I'm using the multiprocessing module from the pathos library to parallelise a heavy process defined within a class. My class needs to have an Enum instance attribute defined and, unfortunately, this is breaking the multiprocessing fonctionnality. Here's a minimal example for how to replicate this error (I'm running on Python 3.10.8 and I don't have the possibility to run Python 3.11.x at work):

from enum import Enum

from pathos.multiprocessing import ProcessingPool


class MyClass:
    def __init__(self, group_dict):
        self.group_dict = group_dict
        self.tags_emum = Enum(
            value="MyEnum",
            names={v.upper(): v for v in self.group_dict.keys()},
            type=str,
        )

    def fnc1(self, names_list):
        pool = ProcessingPool(nodes=2)
        result = pool.map(self.fnc2, names_list)

        return result

    def fnc2(self, name):
        return len(name)


if __name__ == "__main__":
    inst = MyClass(group_dict={"key1": "val1", "key2": "val2"})
    print(inst.fnc1(names_list=["StackOverflow", "Python", "Question"]))
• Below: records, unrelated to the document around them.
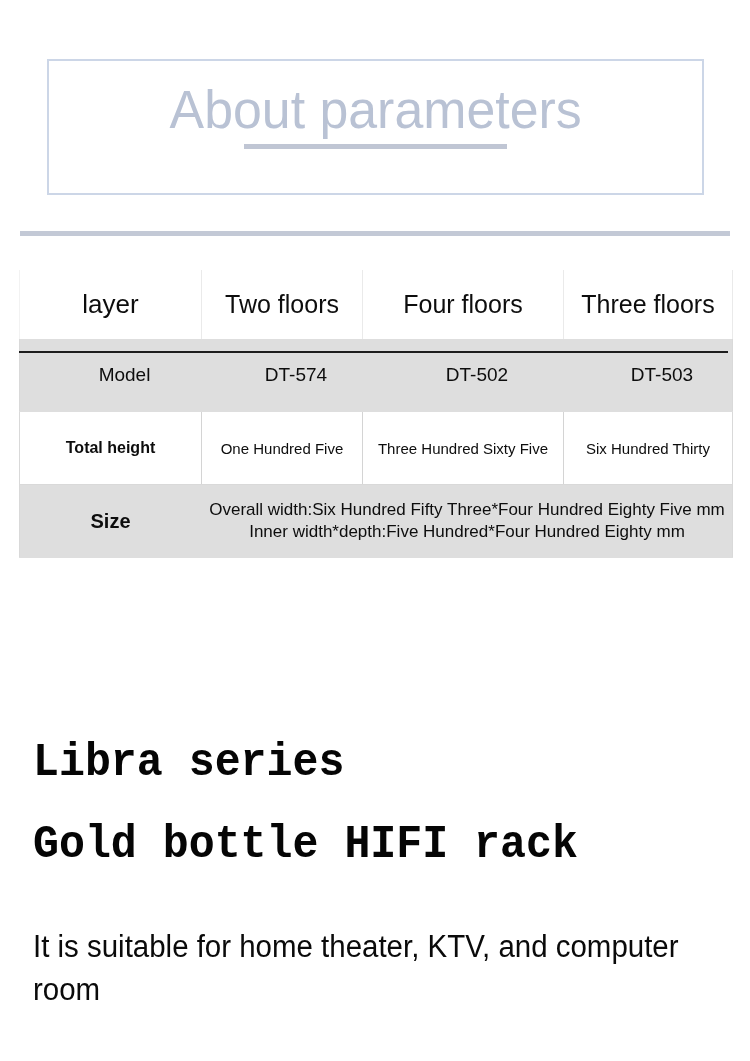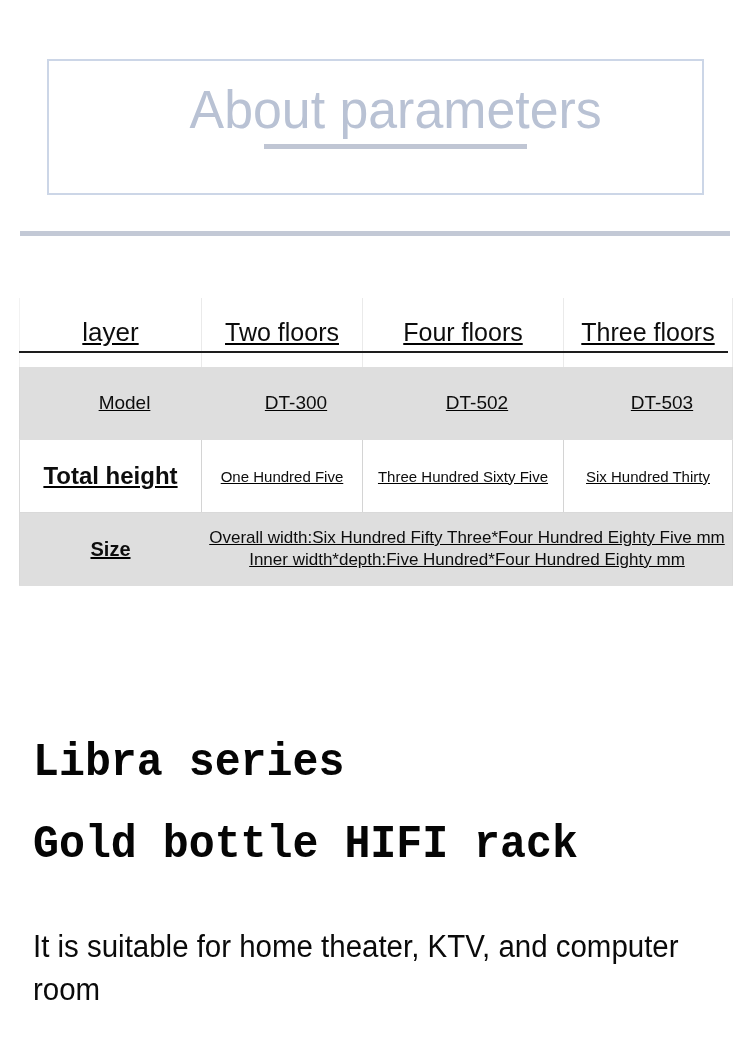--- a/index.html
+++ b/index.html
@@ -28,21 +28,20 @@
   .banner-inner {
     position: absolute;
     left: 0;
     top: 0;
     width: 100%;
     height: 100%;
     display: flex;
     flex-direction: column;
     align-items: center;
     justify-content: flex-start;
-    margin-left: 20px;
   }
   .banner-title {
     margin-top: 16px;
     font-size: 54px;
     line-height: 64px;
     font-weight: 400;
     color: #b9c2d4;
     letter-spacing: 0px;
     white-space: nowrap;
     transform: scaleX(0.96);
@@ -62,25 +61,24 @@
     top: 231px;
     width: 710px;
     height: 5px;
     background: #c3c9d6;
   }
 
   
   .spec-table {
     position: absolute;
     left: 19px;
-    top: 298px;
+    top: 270px;
     width: 709px;
     border-collapse: collapse;
     table-layout: fixed;
-    text-decoration: underline;
   }
   .spec-table td {
     padding: 0;
     margin: 0;
     text-align: center;
     vertical-align: middle;
     color: #0d0d0d;
   }
 
   
@@ -122,21 +120,21 @@
 
   .row-shaded td { background: #dedede; border-color: #dedede; }
   .row-plain  td { background: #ffffff; }
 
   .row-model td   { height: 72px; padding-left: 28px; }
   .row-total td   { height: 72px; }
   .row-size td    { height: 72px; }
   .row-single td  { height: 69px; border-bottom: 1px solid #b4b4b4; }
 
   .cell-label {
-    font-size: 24px;
+    font-size: 16px;
     font-weight: 700;
   }
   .row-model .cell-label,
   .row-size  .cell-label {
     font-weight: 400;
     font-size: 19px;
   }
   .row-model .cell-label { font-weight: 400; }
   .row-size  .cell-label { font-weight: 700; font-size: 20px; }
 
@@ -201,21 +199,21 @@
   <tbody>
     <tr class="row-head">
       <td class="col-label">layer</td>
       <td class="col-one">Two floors</td>
       <td class="col-two">Four floors</td>
       <td class="col-three">Three floors</td>
     </tr>
 
     <tr class="row-body row-shaded row-model">
       <td class="col-label cell-label">Model</td>
-      <td class="col-one  cell-value">DT-300</td>
+      <td class="col-one  cell-value">DT-574</td>
       <td class="col-two  cell-value">DT-502</td>
       <td class="col-three cell-value">DT-503</td>
     </tr>
 
     <tr class="row-body row-plain row-total">
       <td class="col-label cell-label">Total height</td>
       <td class="col-one  cell-value-sm">One Hundred  Five</td>
       <td class="col-two  cell-value-sm">Three Hundred Sixty Five</td>
       <td class="col-three cell-value-sm">Six Hundred Thirty</td>
     </tr>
Running this code will raise the following PicklingError:

_pickle.PicklingError: Can't pickle <enum 'MyEnum'>: it's not found as __main__.MyEnum

Removing the part where self.tags_enum is defined will make the code run just fine and produce the expected result: [13, 6, 8].

Given the above, I have the following two-part question:

  • First, as I'm fairly new with mutltiprocessing, I would like to understand why this is failing.
  • Then, I'm also looking for ways to fix this error. I should note that it is important that I have the tags_enum instance attribute set this way. Though it may not look important at all in this toy example, it is important in the real use case I'm working on.
glpsx
  • 587
  • 1
  • 7
  • 21
  • 1
    It's failing because `multiprocessing` requires pickling python objects and sending them between processes. The way you defined your enum, it cannot be pickled. Hence the error. I don't really understand the value of the dynamically defined enum here, so my inclination is simply to suggest not using an enum. Can you *actually explain its purpose*? – juanpa.arrivillaga May 03 '23 at 22:12
  • 1
    In general, [pickling a dynamically created class is hard](https://stackoverflow.com/questions/11658511/pickling-dynamically-generated-classes). I think you could do this by subclassing Enum, and defining `__reduce__` on that subclass, but it's not the easiest way to do it. The easiest way to do it is probably to change `self.tags_emum` to a dict, which will pickle without any problems. – Nick ODell May 03 '23 at 22:19

1 Answers1

1

I solved my issue by setting tags_emum as a property instead of a instance attribute.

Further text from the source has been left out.